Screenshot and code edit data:
══════════
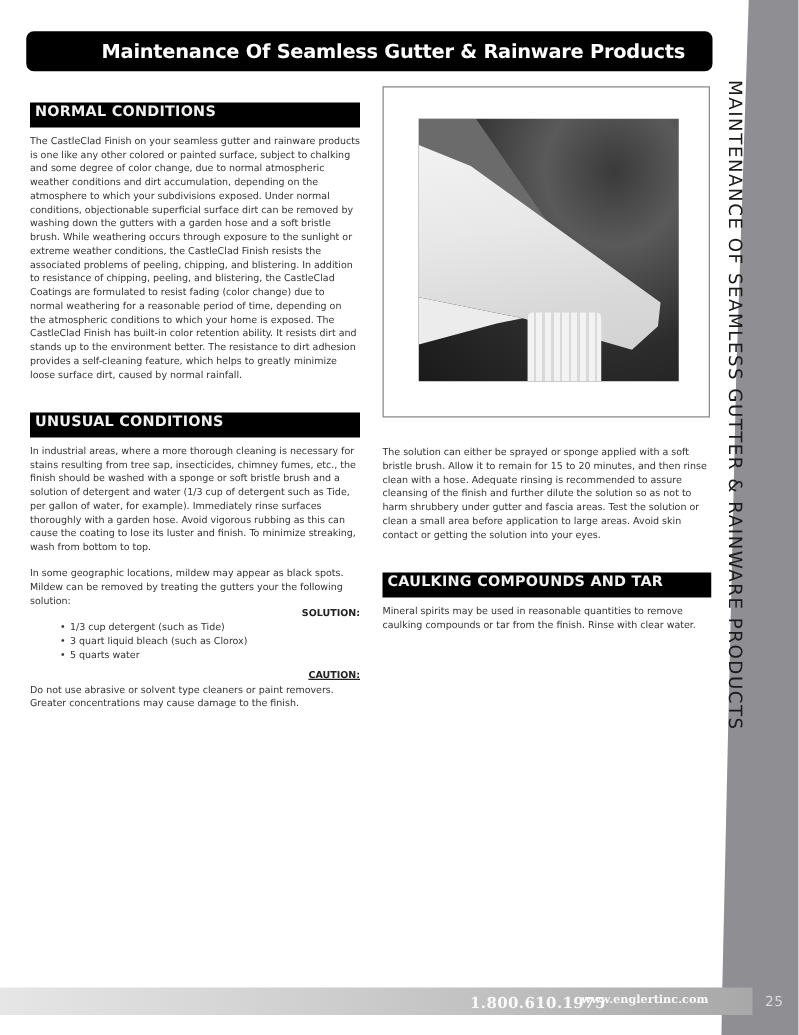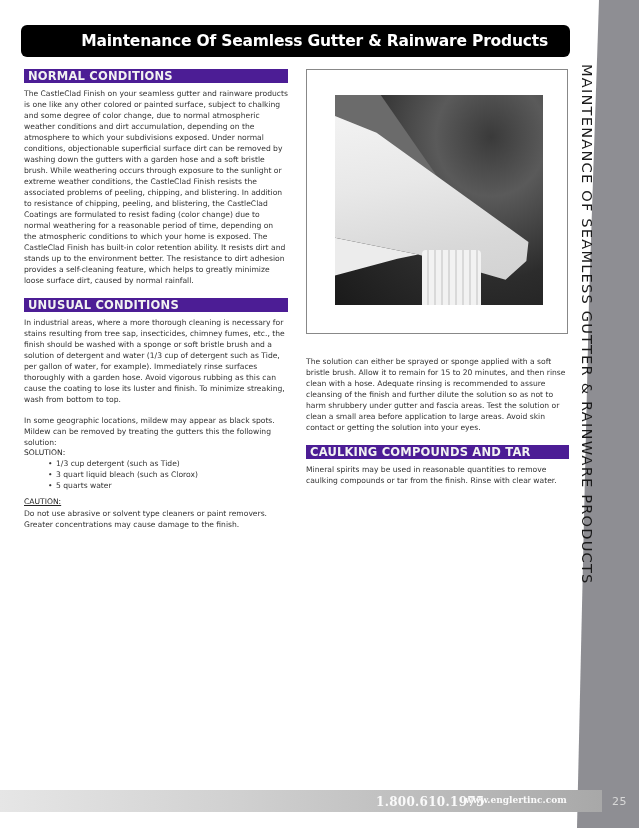--- a/index.html
+++ b/index.html
@@ -18,23 +18,23 @@
       position: absolute; left: 21px; top: 25px; width: 549px; height: 32px;
       background: #000; border-radius: 6px;
       display: flex; align-items: center; justify-content: flex-end;
       padding-right: 22px; box-sizing: border-box;
     }
     .title-bar span {
       color: #fff; font-family: "DejaVu Sans", sans-serif; font-weight: bold;
       font-size: 15.5px; letter-spacing: -0.2px;
     }
     .section-header {
-      background: #4c1d95; color: #f2f2f2; font-weight: bold;
-      font-size: 11.5px; height: 14px; line-height: 15px;
-      padding-left: 4px; letter-spacing: 0.2px;
+      background: #000000; color: #f2f2f2; font-weight: bold;
+      font-size: 11.5px; height: 20px; line-height: 15px;
+      padding-left: 4px; letter-spacing: 0.2px; margin-top: 13px;
     }
     .col-left {
       position: absolute; left: 24px; top: 69px; width: 264px;
     }
     .col-right {
       position: absolute; left: 306px; top: 69px; width: 263px;
     }
     p {
       margin: 0; font-size: 7.6px; line-height: 11px; color: #333;
     }
@@ -62,21 +62,21 @@
       background: #ececec;
       clip-path: polygon(0 68%, 40% 76%, 30% 78%, 0 86%);
     }
     .downspout {
       position: absolute; left: 42%; top: 74%; width: 28%; height: 26%;
       background: repeating-linear-gradient(90deg, #f2f2f2 0 5px, #d9d9d9 5px 7px);
       border-radius: 4px 4px 0 0;
     }
     .body-block { margin-top: 5px; }
     .gap { height: 10px; }
-    .label-u { font-weight: normal; font-size: 7.6px; line-height: 10.9px; color: #222; }
+    .label-u { font-weight: bold; font-size: 7.6px; line-height: 10.9px; color: #222; text-align: right; }
     .label-u.underline { text-decoration: underline; }
     ul { margin: 0; padding-left: 16px; }
     li { font-size: 7.6px; line-height: 10.9px; color: #333; list-style: none; position: relative; margin-left: 16px; }
     li::before { content: "\2022"; position: absolute; left: -8px; }
     .vertical-title {
       position: absolute; left: 582px; top: 64px; width: 14px; height: 706px;
     }
     .vertical-title span {
       position: absolute; left: 0; top: 0;
       transform: rotate(90deg); transform-origin: 0 0;
@@ -114,21 +114,21 @@
   <div class="section-header">NORMAL CONDITIONS</div>
   <div class="body-block">
     <p>The CastleClad Finish on your seamless gutter and rainware products is one like any other colored or painted surface, subject to chalking and some degree of color change, due to normal atmospheric weather conditions and dirt accumulation, depending on the atmosphere to which your subdivisions exposed. Under normal conditions, objectionable superficial surface dirt can be removed by washing down the gutters with a garden hose and a soft bristle brush. While weathering occurs through exposure to the sunlight or extreme weather conditions, the CastleClad Finish resists the associated problems of peeling, chipping, and blistering. In addition to resistance of chipping, peeling, and blistering, the CastleClad Coatings are formulated to resist fading (color change) due to normal weathering for a reasonable period of time, depending on the atmospheric conditions to which your home is exposed. The CastleClad Finish has built-in color retention ability. It resists dirt and stands up to the environment better. The resistance to dirt adhesion provides a self-cleaning feature, which helps to greatly minimize loose surface dirt, caused by normal rainfall.</p>
   </div>
 
   <div style="height:12px"></div>
   <div class="section-header">UNUSUAL CONDITIONS</div>
   <div class="body-block">
     <p>In industrial areas, where a more thorough cleaning is necessary for stains resulting from tree sap, insecticides, chimney fumes, etc., the finish should be washed with a sponge or soft bristle brush and a solution of detergent and water (1/3 cup of detergent such as Tide, per gallon of water, for example). Immediately rinse surfaces thoroughly with a garden hose. Avoid vigorous rubbing as this can cause the coating to lose its luster and finish. To minimize streaking, wash from bottom to top.</p>
     <div class="gap"></div>
-    <p>In some geographic locations, mildew may appear as black spots. Mildew can be removed by treating the gutters this the following solution:</p>
+    <p>In some geographic locations, mildew may appear as black spots. Mildew can be removed by treating the gutters your the following solution:</p>
     <div class="label-u">SOLUTION:</div>
     <ul>
       <li>1/3 cup detergent (such as Tide)</li>
       <li>3 quart liquid bleach (such as Clorox)</li>
       <li>5 quarts water</li>
     </ul>
     <div style="height:5px"></div>
     <div class="label-u underline">CAUTION:</div>
     <p>Do not use abrasive or solvent type cleaners or paint removers.</p>
     <p>Greater concentrations may cause damage to the finish.</p>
══════════
TASK TO COMPLETE: Set down the data above exactly as written. Omit the pictures.

WORKED SOLUTION:
--- a/index.html
+++ b/index.html
@@ -18,23 +18,23 @@
       position: absolute; left: 21px; top: 25px; width: 549px; height: 32px;
       background: #000; border-radius: 6px;
       display: flex; align-items: center; justify-content: flex-end;
       padding-right: 22px; box-sizing: border-box;
     }
     .title-bar span {
       color: #fff; font-family: "DejaVu Sans", sans-serif; font-weight: bold;
       font-size: 15.5px; letter-spacing: -0.2px;
     }
     .section-header {
-      background: #4c1d95; color: #f2f2f2; font-weight: bold;
-      font-size: 11.5px; height: 14px; line-height: 15px;
-      padding-left: 4px; letter-spacing: 0.2px;
+      background: #000000; color: #f2f2f2; font-weight: bold;
+      font-size: 11.5px; height: 20px; line-height: 15px;
+      padding-left: 4px; letter-spacing: 0.2px; margin-top: 13px;
     }
     .col-left {
       position: absolute; left: 24px; top: 69px; width: 264px;
     }
     .col-right {
       position: absolute; left: 306px; top: 69px; width: 263px;
     }
     p {
       margin: 0; font-size: 7.6px; line-height: 11px; color: #333;
     }
@@ -62,21 +62,21 @@
       background: #ececec;
       clip-path: polygon(0 68%, 40% 76%, 30% 78%, 0 86%);
     }
     .downspout {
       position: absolute; left: 42%; top: 74%; width: 28%; height: 26%;
       background: repeating-linear-gradient(90deg, #f2f2f2 0 5px, #d9d9d9 5px 7px);
       border-radius: 4px 4px 0 0;
     }
     .body-block { margin-top: 5px; }
     .gap { height: 10px; }
-    .label-u { font-weight: normal; font-size: 7.6px; line-height: 10.9px; color: #222; }
+    .label-u { font-weight: bold; font-size: 7.6px; line-height: 10.9px; color: #222; text-align: right; }
     .label-u.underline { text-decoration: underline; }
     ul { margin: 0; padding-left: 16px; }
     li { font-size: 7.6px; line-height: 10.9px; color: #333; list-style: none; position: relative; margin-left: 16px; }
     li::before { content: "\2022"; position: absolute; left: -8px; }
     .vertical-title {
       position: absolute; left: 582px; top: 64px; width: 14px; height: 706px;
     }
     .vertical-title span {
       position: absolute; left: 0; top: 0;
       transform: rotate(90deg); transform-origin: 0 0;
@@ -114,21 +114,21 @@
   <div class="section-header">NORMAL CONDITIONS</div>
   <div class="body-block">
     <p>The CastleClad Finish on your seamless gutter and rainware products is one like any other colored or painted surface, subject to chalking and some degree of color change, due to normal atmospheric weather conditions and dirt accumulation, depending on the atmosphere to which your subdivisions exposed. Under normal conditions, objectionable superficial surface dirt can be removed by washing down the gutters with a garden hose and a soft bristle brush. While weathering occurs through exposure to the sunlight or extreme weather conditions, the CastleClad Finish resists the associated problems of peeling, chipping, and blistering. In addition to resistance of chipping, peeling, and blistering, the CastleClad Coatings are formulated to resist fading (color change) due to normal weathering for a reasonable period of time, depending on the atmospheric conditions to which your home is exposed. The CastleClad Finish has built-in color retention ability. It resists dirt and stands up to the environment better. The resistance to dirt adhesion provides a self-cleaning feature, which helps to greatly minimize loose surface dirt, caused by normal rainfall.</p>
   </div>
 
   <div style="height:12px"></div>
   <div class="section-header">UNUSUAL CONDITIONS</div>
   <div class="body-block">
     <p>In industrial areas, where a more thorough cleaning is necessary for stains resulting from tree sap, insecticides, chimney fumes, etc., the finish should be washed with a sponge or soft bristle brush and a solution of detergent and water (1/3 cup of detergent such as Tide, per gallon of water, for example). Immediately rinse surfaces thoroughly with a garden hose. Avoid vigorous rubbing as this can cause the coating to lose its luster and finish. To minimize streaking, wash from bottom to top.</p>
     <div class="gap"></div>
-    <p>In some geographic locations, mildew may appear as black spots. Mildew can be removed by treating the gutters this the following solution:</p>
+    <p>In some geographic locations, mildew may appear as black spots. Mildew can be removed by treating the gutters your the following solution:</p>
     <div class="label-u">SOLUTION:</div>
     <ul>
       <li>1/3 cup detergent (such as Tide)</li>
       <li>3 quart liquid bleach (such as Clorox)</li>
       <li>5 quarts water</li>
     </ul>
     <div style="height:5px"></div>
     <div class="label-u underline">CAUTION:</div>
     <p>Do not use abrasive or solvent type cleaners or paint removers.</p>
     <p>Greater concentrations may cause damage to the finish.</p>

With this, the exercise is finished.